I’ve experienced a surprising spectrum of emotions since I got that second Pfizer shot.

First came a weirdly potent surge of relief, as if I’d been released from some long prison term. (Which of course I had.)

I legit cried at one point. With freedom in sight, all the tension and frustration of the long shutdown came rushing up. It’s been so f#%^ing hard. Harder than I’ve allowed myself to really feel.

Then I felt like I had a superpower. I was bullet proof. Invincible. ✨Immunized.✨ And not only that: Proud. I had conquered The Bug. 🦠 Me. Through fortitude and wisdom I had personally RISEN UP, bloody but victorious. And now, forthwith, I would dance upon the grave of my enemy. (Or upon the trillions of tiny graves of my trillions of tiny enemies, which I’m not sure how that’s even possible.)

It didn’t take me long to notice that all I’d done was drive over to the Forum, wait in line for five seconds, and get zapped in the arm by a jolly, talkative fellow from Compton. I hadn’t vanquished anything. Someone else had done it for me.
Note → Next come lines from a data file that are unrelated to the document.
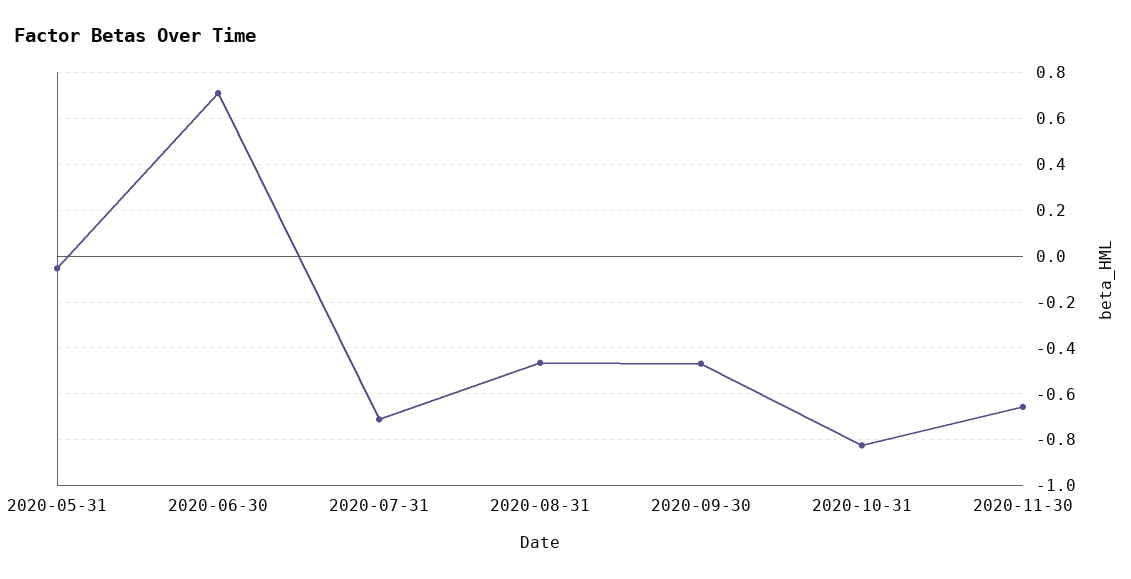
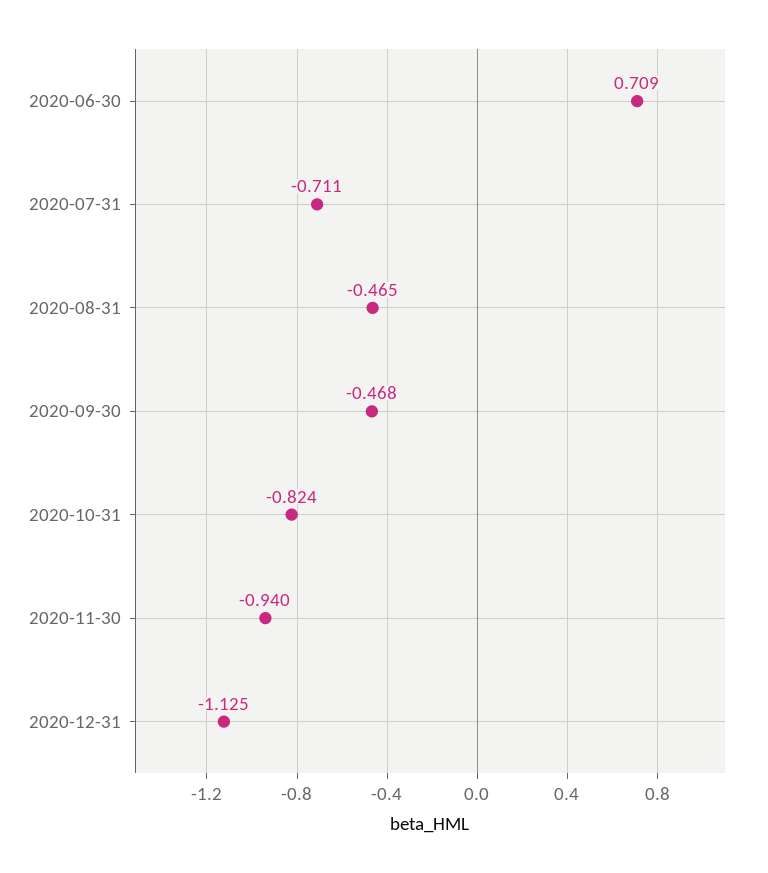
2020-05-31: -0.05 -> none
2020-11-30: -0.65 -> -0.94
2020-12-31: none -> -1.125

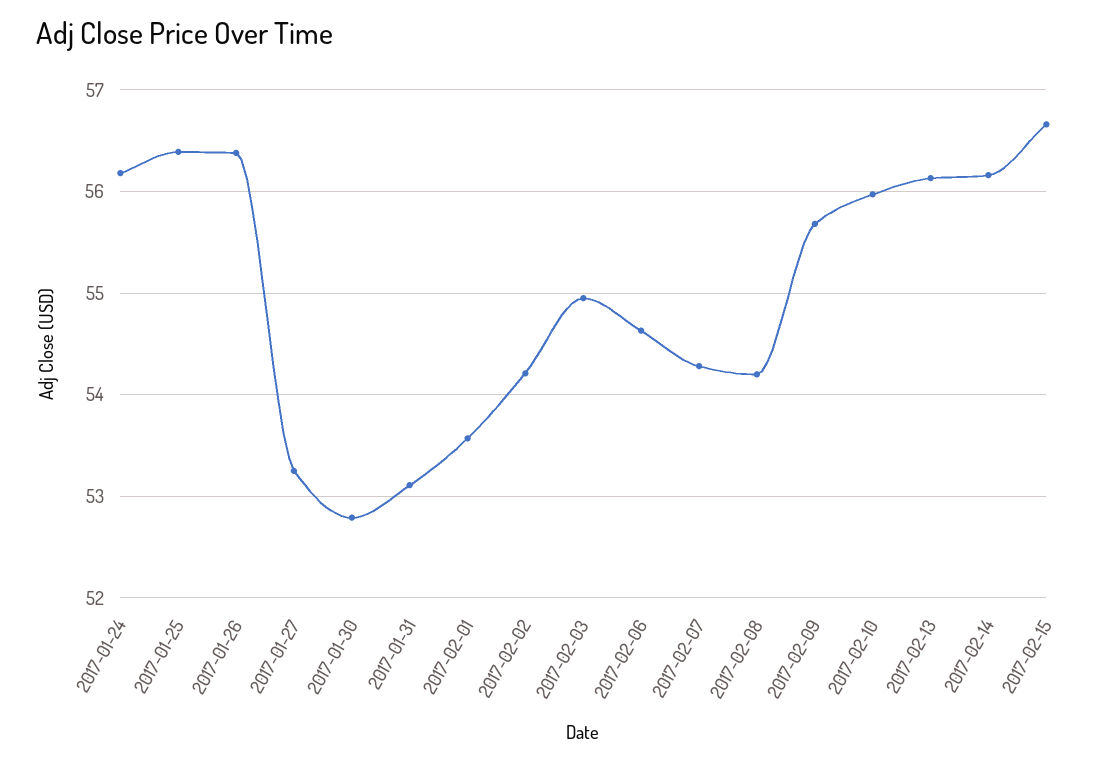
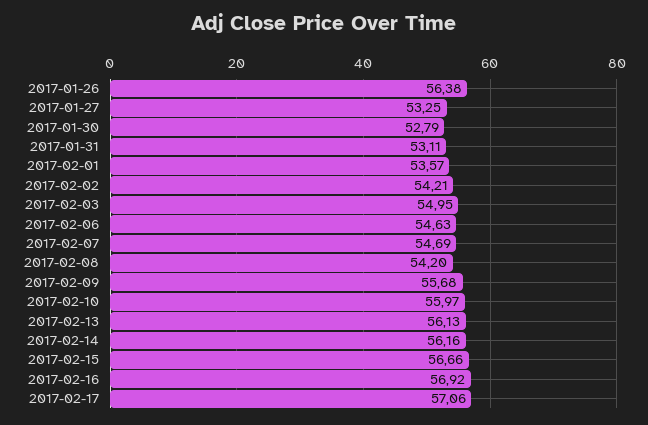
2017-01-24: 56.2 -> none
2017-01-25: 56.4 -> none
2017-02-07: 54.3 -> 54.69
2017-02-16: none -> 56.92
2017-02-17: none -> 57.06

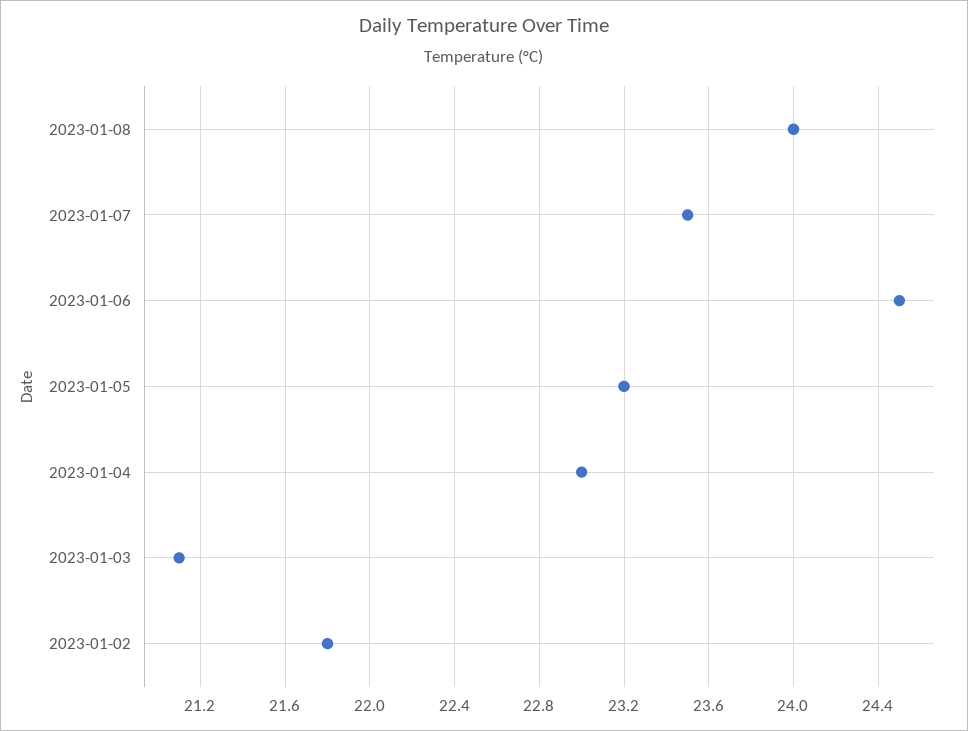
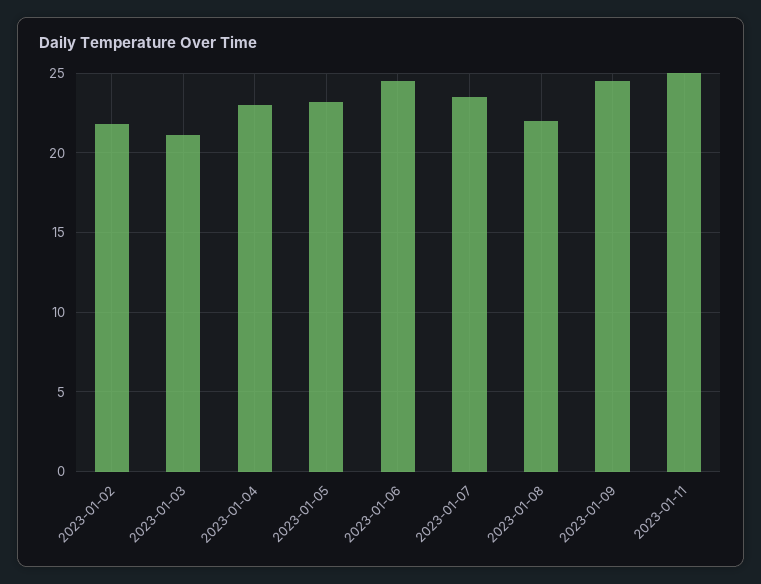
2023-01-08: 24 -> 22
2023-01-09: none -> 24.5
2023-01-11: none -> 25

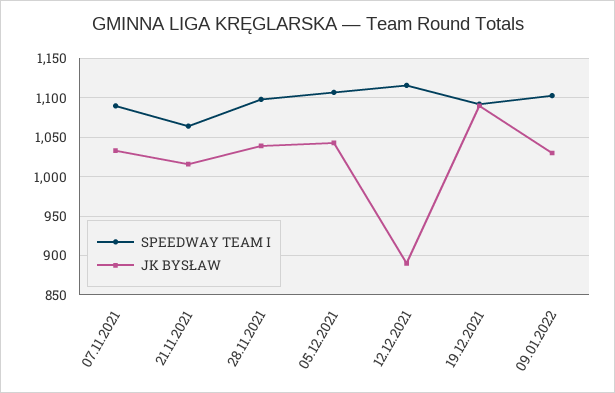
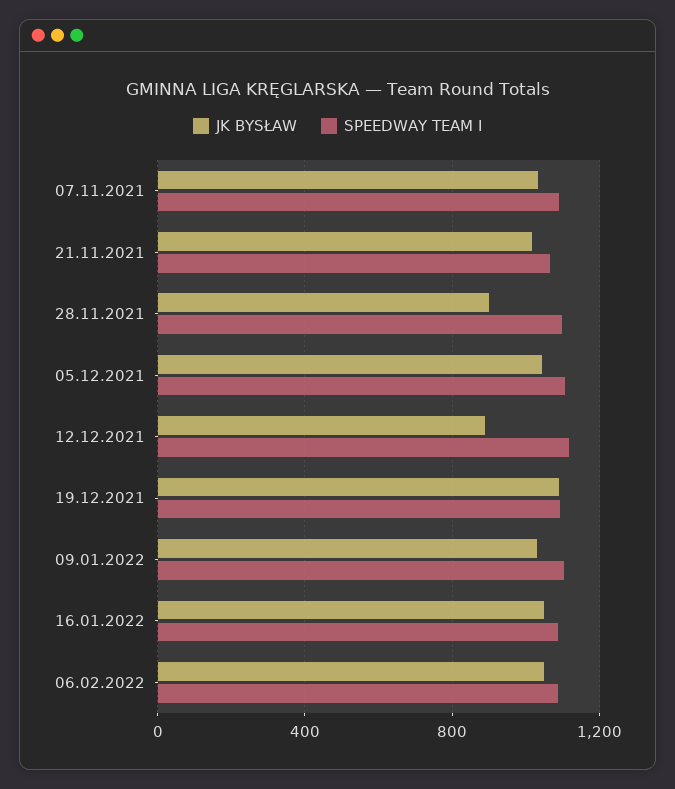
JK BYSŁAW, 28.11.2021: 1040 -> 900
JK BYSŁAW, 16.01.2022: none -> 1050
SPEEDWAY TEAM I, 16.01.2022: none -> 1100
JK BYSŁAW, 06.02.2022: none -> 1050
SPEEDWAY TEAM I, 06.02.2022: none -> 1100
That’s when I landed on the feeling that has stayed with me, and grounded me, I think, in reality: Gratitude.

The truth is plain: Because of the insanely hard work of a few doctors, scientists, nurses, planners, and government personnel, and on account of the centuries of excruciatingly hard-won progress on which their work rests, I will not get sick. The people I love will not get sick. And the society I hold dear and on which my life depends will not falter. It will keep going, and all of us with it, and our children, and God willing, their children.

I’m a humanist. I love humans. I think we’re the best thing. And this advanced technical global society we now enjoy is the best one. Really, it’s the best society ever, for all its flaws. So, for me, the fact that we are not finished, not to be counted out, is excellent news.

That is why all I can think of to say is thank you, even though this position will surely invite ridicule (I don’t mind). Thank you, doctors. Thank you, scientists. Thank you, nurses. Thank you, vaccine roll-out planner people. Thank you, bureaucrats. Thank you, Bill Gates (maybe try couples therapy?). Thank you, Biden, and yes, even Trump. Thank you. It’s tragic that this issue was ever politicized at all. And so I offer this sentiment without irony, and outside of and aside from and beyond any politics: Thank you. I wish I could shake your hands, the lot of you.

How very bourgeois of me, how gauche, how un-hip! How thoroughly I’ve been indoctrinated! I know. But stay with me: I freely admit I have faith in modern medicine. These are the people, after all — imperfect though they may be, riven with error, corruption, and yet-to-be-solved problems though our system certainly is — who got rid of malaria, smallpox, and polio; who have caused AIDS patients to keep ticking for decades; who mapped the human genome; who can reassemble a knee, surgically replace a hand; who can take a human heart out of one person and put it into another person, such that that guy gets up and walks out onto the street and goes to the Apple Store and eats hotdogs and hugs his kids and leads a normal life. 🤷‍♂️

I’ll never forget how certain people reacted when I re-posted early forecasts from the CDC way back in April, 2020. The CDC was warning us that this damn novel coronavirus thing that no one had ever heard of might very well kill 600,000 Americans within a year, and that it might very well crash our healthcare system.

I was instantly advised that I was falling for transparent, fear-mongering propaganda. I was a rube, a card carrying sheeple (what is the singular of “sheeple?”). I was gullible beyond reckoning.

Well, now nearly 600,000 Americans are in fact dead, and our healthcare system did in fact strain near breaking in several major cities.

I haven’t heard any apologies from you guys. Instead, you seem to have forgotten the now-undeniably bad positions you trumpeted. Perhaps if you scroll down in your feed to March and April, 2020, it’ll jog your memory, or perhaps you kept a journal. That might be clarifying, because it seems you have largely just conveniently pivoted to some other righteous, suspicious, anti-government, anti-expert, do-your-own-research stance.

Well, fine. Some of you are dear friends of mine, beloved, brilliant, talented individuals all. I harbor no ill will toward you. We’re Americans, we get to amicably disagree. ❤️😊🇺🇸

I would just ask you to search yourself for any sliver of gratitude. Any sunbeam of thanks in your hip, skeptical heart. Because if there’s such a thing as the correct thing to be feeling, that’s it, even though it’s lame and boring and conformist and smacks of neo-liberalism and boomerism and statism and all the rest.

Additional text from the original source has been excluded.